Tony Neves, em Roma
A ideia não é original, mas as ideias do Cardeal Tolentino, essas sim, são sempre cheias de novidade e inspiração. Os Missionários Claretianos decidiram, à escala do seu mundo, publicar um livro que apresentasse o Evangelho de cada dia do ano. Há muitas edições do género que são preciosa ajuda pastoral e espiritual para quem quer que o seu dia decorra ao ritmo da liturgia da Igreja. Mas, ao pedir um curto comentário ao Cardeal Tolentino, a obra ganhou força, profundidade e prestígio. De facto, cada pequeno texto deste Cardeal biblista e poeta tem a capacidade de nos surpreender.
Tratando-se de um projecto de fôlego, porque traduzido em muitas línguas, foi pedido ao D. Tolentino ainda antes de ele ser cardeal. A passagem do roxo episcopal para o vermelho cardinalício não acrescenta nada à qualidade dos textos escritos, mas projecta mais a obra agora publicada e distribuída.
Para os domingos não há comentário, mas uma proposta de Lectio Divina feita pelos editores.
Estou a ler, diariamente, o texto do Evangelho e o respectivo comentário. E não deixo de me espantar com o que o comentador consegue retirar do texto bíblico, para incentivar os leitores a aplicar a Palavra de Deus no quotidiano. Ele alia uma sabedoria profunda a uma enorme capacidade criativa de dizer e propor.

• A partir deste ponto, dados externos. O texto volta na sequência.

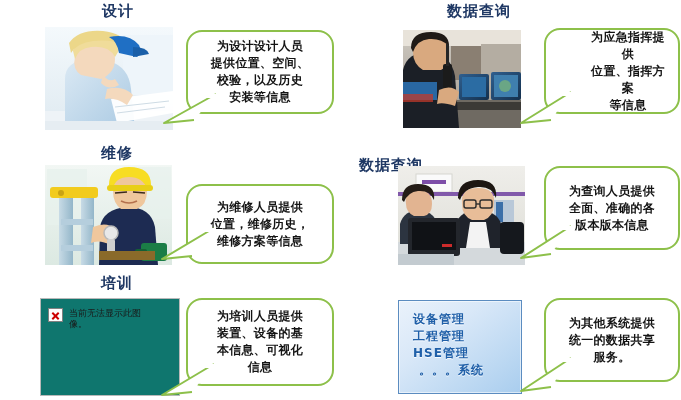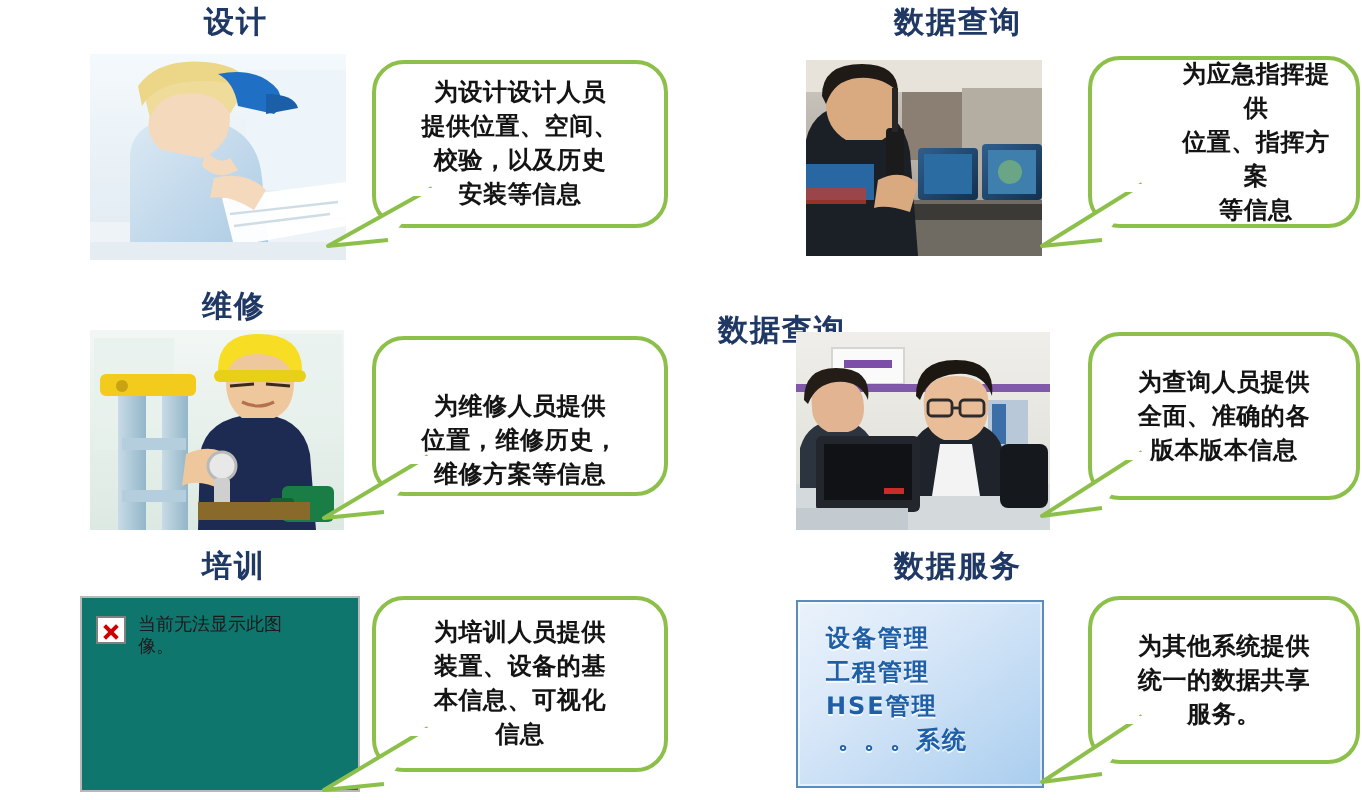--- a/index.html
+++ b/index.html
@@ -282,21 +282,21 @@
           <path d="M48 62 Q62 56 70 64 L66 80 Q54 74 46 78 Z" fill="#efc79d"></path>
           <circle cx="66" cy="68" r="7" fill="#e8e8e8" stroke="#b9b9b9" stroke-width="1.5"></circle>
           <rect x="62" y="74" width="8" height="18" rx="2" fill="#cfcfcf"></rect>
           <rect x="96" y="78" width="26" height="18" rx="3" fill="#1b7d46"></rect>
           <rect x="90" y="84" width="12" height="9" rx="2" fill="#145f35"></rect>
           <rect x="54" y="86" width="56" height="9" fill="#8a6a2a"></rect>
         </svg>
       </div>
     </div>
 
-    <div class="bubble" style="left:186px; top:28px; width:148px; height:80px;align-items:flex-end;">
+    <div class="bubble" style="left:186px; top:44px; width:148px; height:80px;">
       <div class="bubble-text">为维修人员提供
 位置，维修历史，
 维修方案等信息</div>
     </div>
     <svg class="bubble-tail" style="left:158px; top:86px; width:60px; height:38px;" viewBox="0 0 60 38">
       <path d="M56 2 L4 33 L34 30" fill="#ffffff" stroke="#8dc04a" stroke-width="2" stroke-linejoin="round"></path>
       <path d="M30 4 L58 4" stroke="#ffffff" stroke-width="4"></path>
     </svg>
   </div>
 
@@ -368,21 +368,20 @@
 本信息、可视化
 信息</div>
     </div>
     <svg class="bubble-tail" style="left:158px; top:92px; width:60px; height:38px;" viewBox="0 0 60 38">
       <path d="M56 2 L4 33 L34 30" fill="#ffffff" stroke="#8dc04a" stroke-width="2" stroke-linejoin="round"></path>
       <path d="M30 4 L58 4" stroke="#ffffff" stroke-width="4"></path>
     </svg>
   </div>
 
   <div class="panel" style="left:341px; top:270px; width:340px; height:130px;">
-    <div class="panel-title" style="text-align:center; width:240px; left:18px; top:4px;">数据服务</div>
 
     <div class="sysbox" style="left:57px; top:30px; width:124px; height:94px;">
       <div class="sysbox-line">设备管理</div>
       <div class="sysbox-line">工程管理</div>
       <div class="sysbox-line">HSE管理</div>
       <div class="sysbox-line" style="padding-left:6px;">。。。系统</div>
     </div>
 
     <div class="bubble" style="left:203px; top:28px; width:136px; height:84px;">
       <div class="bubble-text">为其他系统提供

Escolho como exemplo o que escreve para o Evangelho que narra a cura do leproso: ‘É interessante constatar que os Evangelhos não dão uma visão idealizada da nossa humanidade, mas testemunham uma situação bem real. Os seres humanos vivem uma condição vulnerável, perseguidos por tantos males, atormentados por sofrimentos físicos e espirituais. Os Evangelhos são grandes espelhos do sofrimento, receptáculos das lágrimas, são uma caixa acústica do nosso grito e do nosso silêncio, da nossa sombra e da nossa prece. Por isso, nos sentimos perfeitamente representados pelo cortejo de personagens que vão ao encontro de Jesus: o leproso, o cego, o coxo, o endemoninhado ou a adúltera’ (16 janeiro).
Olho, finalmente, o comentário feito para a Quinta-Feira Santa, reagindo ao texto do ‘lava-pés’. Comenta: ‘Aquele diálogo entre Cristo e Pedro é muito verdadeiro, porque este diz: ‘Senhor, jamais me hás de lavar os pés. Isso não faz sentido nenhum! Temos que ser nós a lavar-te os pés’. E, de facto, não faz sentido, Jesus não é razoável. Mas com este gesto irrazoável, Jesus ensina-nos uma coisa: que aquilo que resgata a nossa vida, aquilo que nos salva não são as coisas razoáveis que fazemos; só o excesso de amor pode ampliar a vida. A paixão de Jesus escancara aos nossos olhos o excesso de amor que Ele oferece a cada pessoa’ (9 de abril).
No fim da obra, aparecem as grandes orações do cristão: o Magnificat, o Cântico de Simeão, as Bem-Aventuranças, diversos Salmos, a Salvé Rainha, a Consagração a Nossa Senhora, o Veni Creator (oração ao Espírito Santo), a Oração de S. Francisco e diversas Orações Vocacionais.
Como diz a contracapa, “‘Palavra e Vida 2020’ procura que a Palavra de Deus se converta no motor da nossa renovação espiritual e eclesial. Esperamos que este instrumento nos ajude a dar resposta aos grandes desafios da nova evangelização, a que a Igreja nos convoca’.
Confesso que ‘estou preso’ a esta edição. Vou passar um ano muito feliz, a crescer ao ritmo das propostas do Evangelho e dos comentários do Cardeal Tolentino. Obrigado aos editores e ao grande biblista e poeta que me abre caminhos novos todos os dias.